• _Entries provided_:
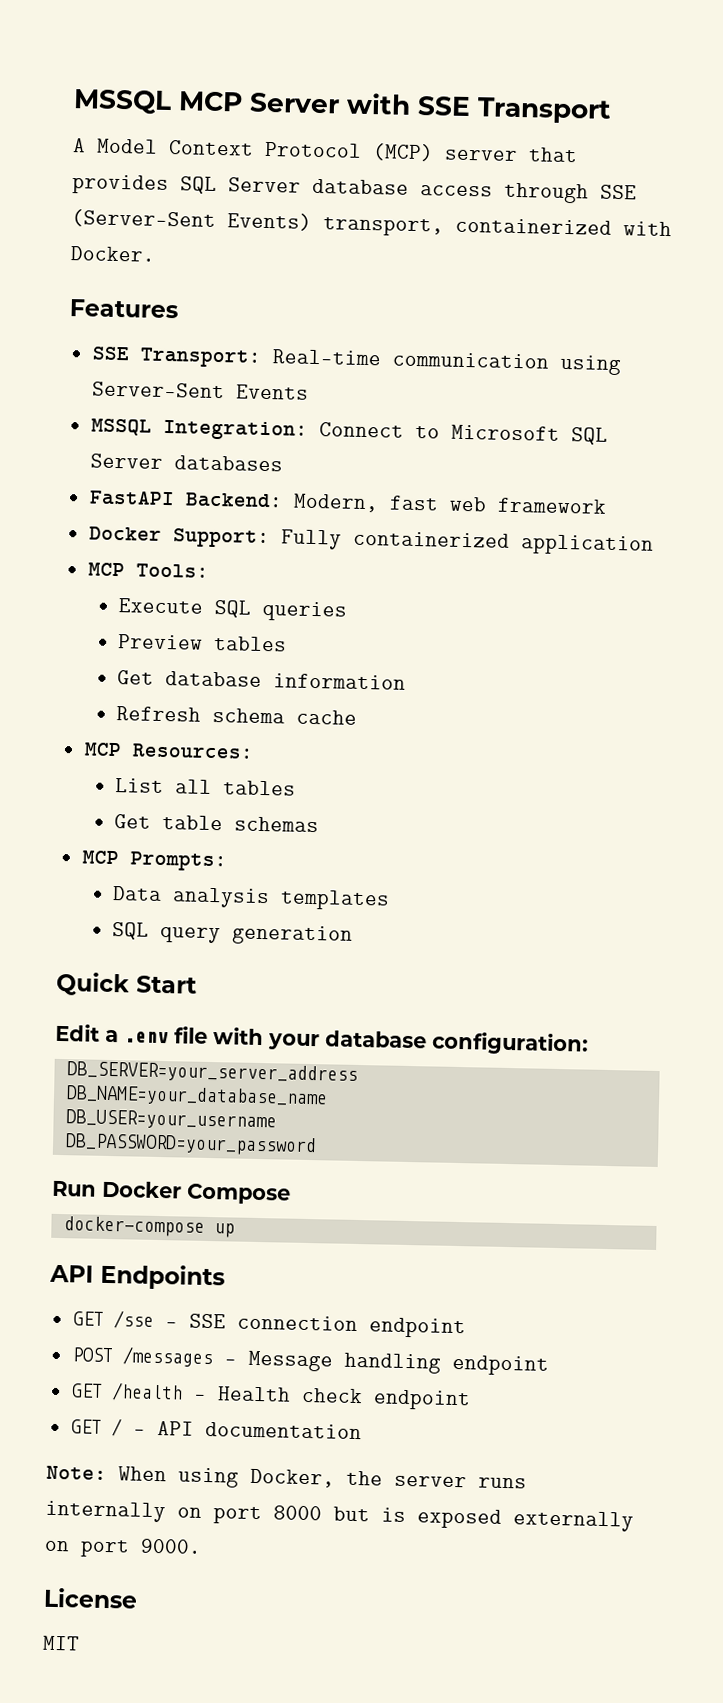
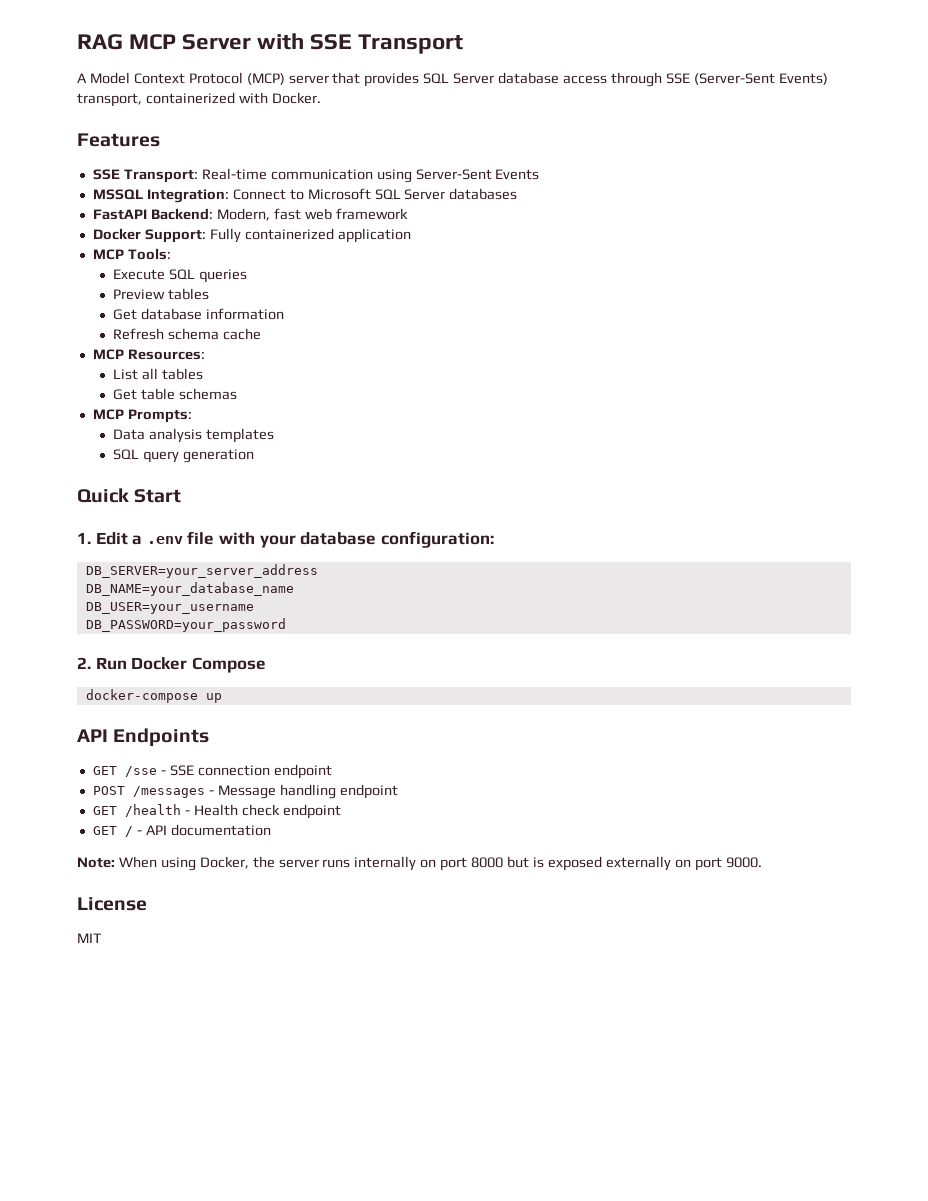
- MSSQL MCP Server with SSE Transport
+ RAG MCP Server with SSE Transport
- Edit a .env file with your database configuration:
+ 1. Edit a .env file with your database configuration:
- Run Docker Compose
+ 2. Run Docker Compose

• _Task details_: After locating the line that contains "RAG MCP Server with SSE Transport", print that line and every one after it through the last line of the listing, exactly.

• _Response to this task_:
+ RAG MCP Server with SSE Transport
- Edit a .env file with your database configuration:
+ 1. Edit a .env file with your database configuration:
- Run Docker Compose
+ 2. Run Docker Compose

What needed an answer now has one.